A Closer Look at Renewable Diesel

Approximately 50% of crude oil used around the globe is refined into transportation fuels, which create greenhouse gas emissions. Biomass is a cleaner energy source that can be mixed with crude oil and converted into liquid transportation fuels. Like ethanol that is mixed with crude to make unleaded gasoline, a range of renewable materials can be used as feedstocks for diesel. These include plant-derived oils such as soybean oil, palm oil or other green feedstocks.

The refining process for renewable diesel is similar to traditional refining. Renewable feedstocks are mixed with traditional crude oil and hydrogen, and they are pumped at high pressures into multistage catalytic reactors. Throughout the process, byproducts (such as propane and naphtha) are separated, and a wide range of properties are adjusted to meet a refiner’s specifications.

The viscosities of the feedstocks used in renewable diesel refining differ from traditional refining feedstocks, so equipment must operate at different flows and pressures. The pumps most commonly used in refining include American Petroleum Institute (API) single-stage, integrally-geared pumps and multistage pumps.

How can operators ensure that pumps are optimized to run at peak efficiency? It starts with sizing the pump properly for the required task. This is accomplished by advanced analytics and computer-tailored hydraulics that place the best efficiency point (BEP) at or slightly below the rated point. This enables smaller drive sizes to be utilized, which can still deliver the required output while saving energy.

For refiners making the shift to renewable diesel, pumps and compressors handling renewable diesel feedstocks should be rerated to keep them operating within the API limits (ideally between 80% and 100% of BEP). Rotating equipment operating above or below rated flow can result in cavitation, seal failures, high vibration and motor overloads.

Pump or compressor failures of any kind result in poor mean time between repair (MTBR), plant downtime and increased maintenance costs. Preventing this domino effect is critical because maintenance and operational costs can make up as much as 80% of the total life cycle costs.
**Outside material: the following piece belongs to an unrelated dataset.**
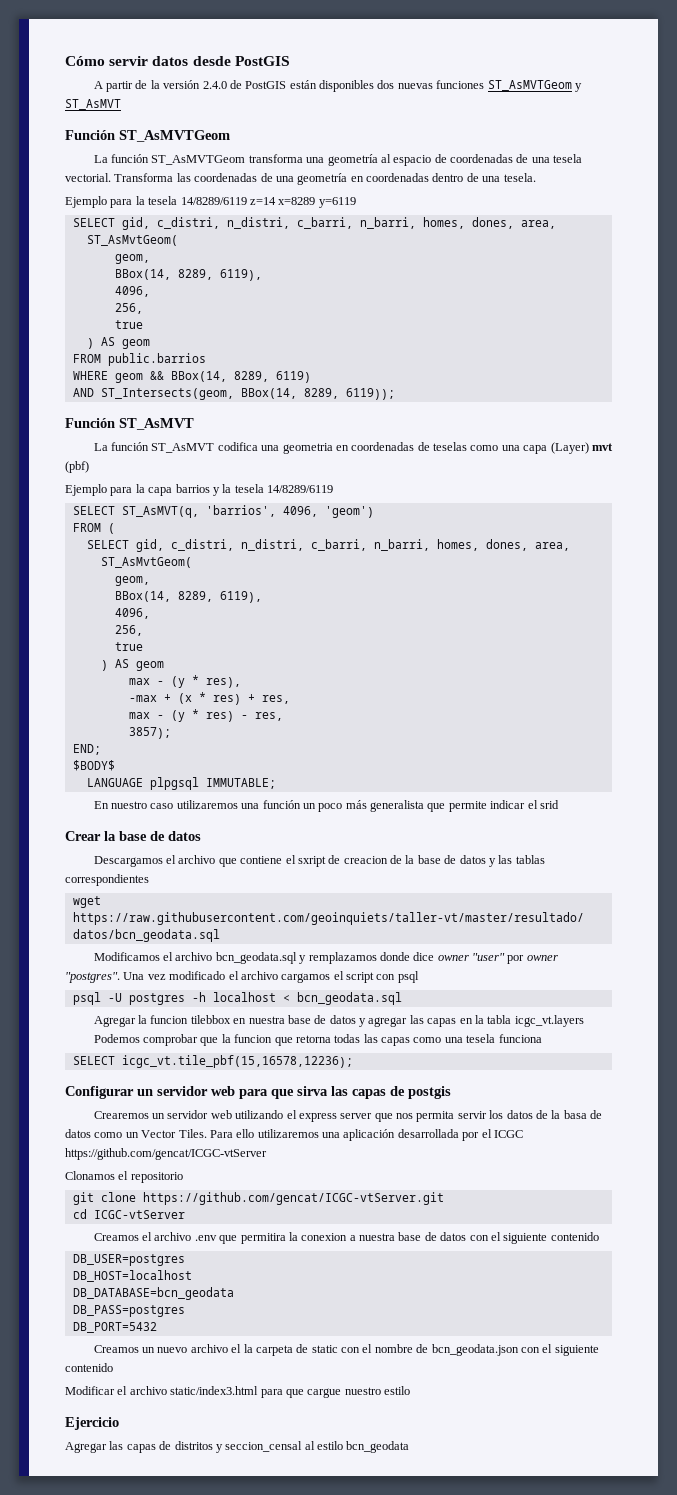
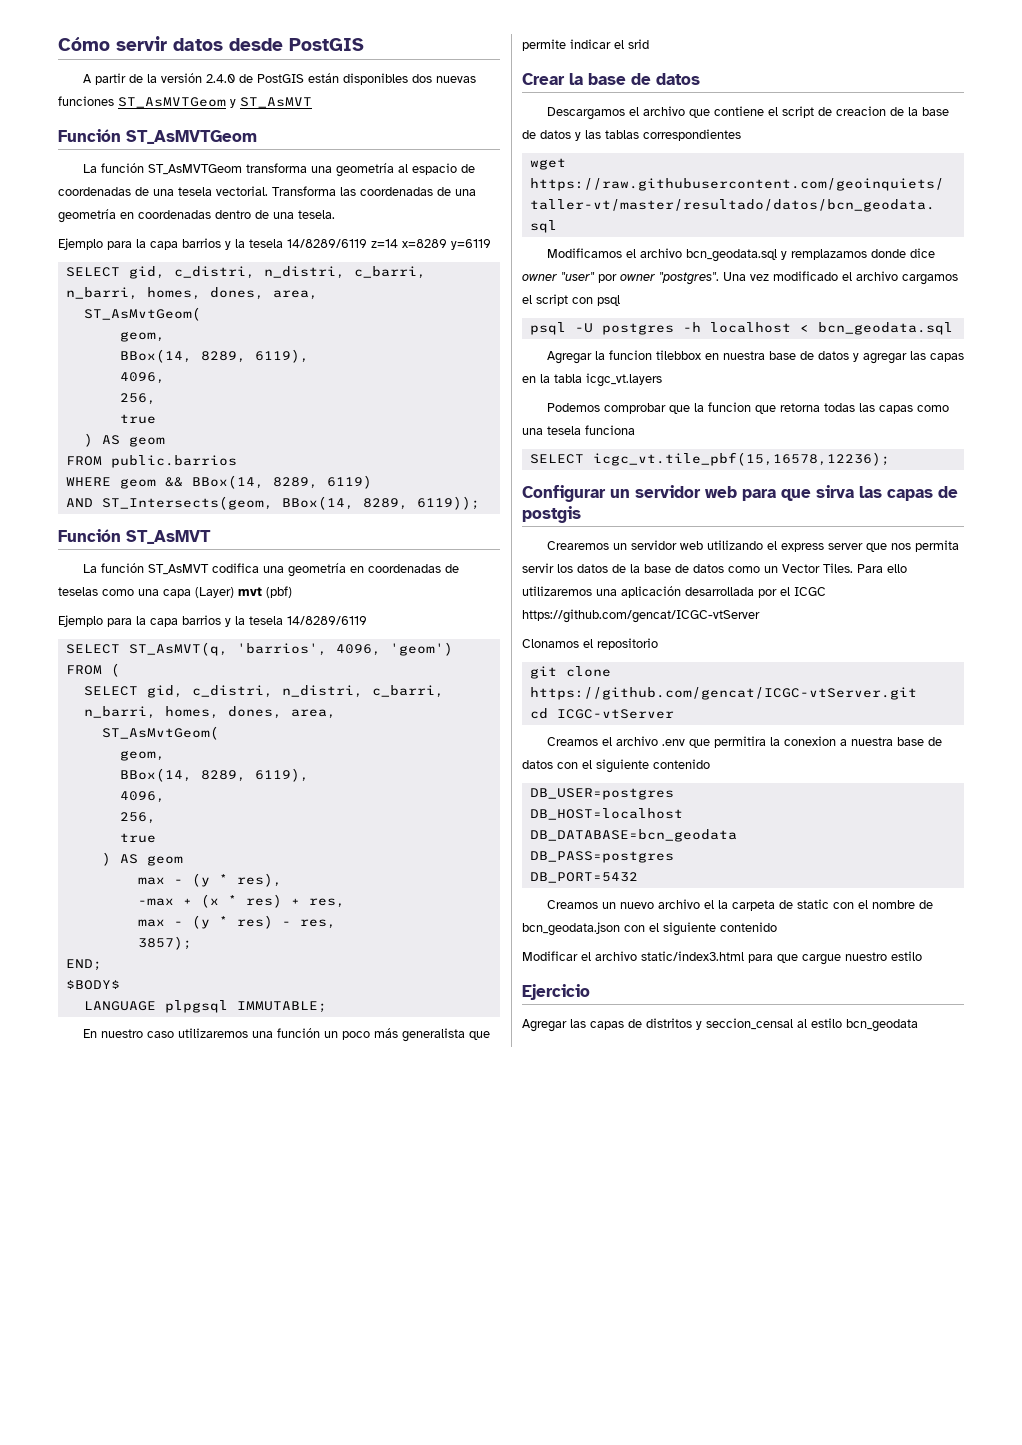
(145, 200) none -> [150,238,245,250] capa barrios y la
[282,443,333,454] geometria -> [287,563,346,577] geometría
[297,856,326,867] sxript -> [781,106,814,118] script
[563,1110,587,1119] basa -> [644,564,671,573] base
The Shift to Renewable Diesel

Enhancements in manufacturing, combined with user feedback from operators in refineries, have identified the following 10 areas for optimizing pump and compressor performance, extending maintenance intervals and reducing total costs of ownership:

1. Pump and compressor upgrades: Outdated compressors/pumps in the field can be upgraded with the latest technology without changing out the major components (such as the casing, housings and foundation).
2. Rerates: If process conditions change and operators identify units not running near BEP, then hydraulic rerates are required to achieve these new requirements. Efficiency improvements are achievable without requiring a new motor, footprint or piping. Some rerates can provide 30% additional head with 10% power savings.
3. Seal replacements: New seal technology extends seal life and improves seal performance. Modifications to seal housings can improve fluid flow-through and remove high-point vapor pockets, which improves seal life.
4. Cartridge seal upgrades (if applicable): Self-contained cartridge seals include a shaft sleeve, seal and gland plate. They are fitted onto the pump shaft as a single assembly, to facilitate error-free replacements for pump shaft seals.
5. Inboard and outboard bearings: The latest generation of bearings technology offers better rotor stability over a wider operating range. This can reduce vibration, which helps to extend seal longevity.
6. Bearing frame upgrades: Power-end replacements enhance reliability and ensure compliance with current API 610 requirements.
7. Gearbox conversion kits: These deliver up to 10 design improvements via an interchangeable, bolt-on package that delivers an estimated minimum 5-year mean time between maintenance (MTBM). Gearbox exchanges provide better bearing life, and they include stronger gear sets that facilitate higher load levels.
8. Compressor inlet guide vanes (IGVs): These are a series of blades arranged at the inlet of a compressor that “pre-swirl” the gas flow entering the impeller. IGVs increase compressor turndown while reducing the amount of work needed from the main driver. This results in improvements in efficiency and lower power consumption.
9. High efficiency compressor impellers: Recent impeller design improvements enable compressors to produce the same amount of flow, utilizing up to 20% less power than previous designs.
10. Instrumentation: Updated vibration and temperature sensors give operators peace of mind and reduce the cost of repairs by identifying issues before they become catastrophic failures.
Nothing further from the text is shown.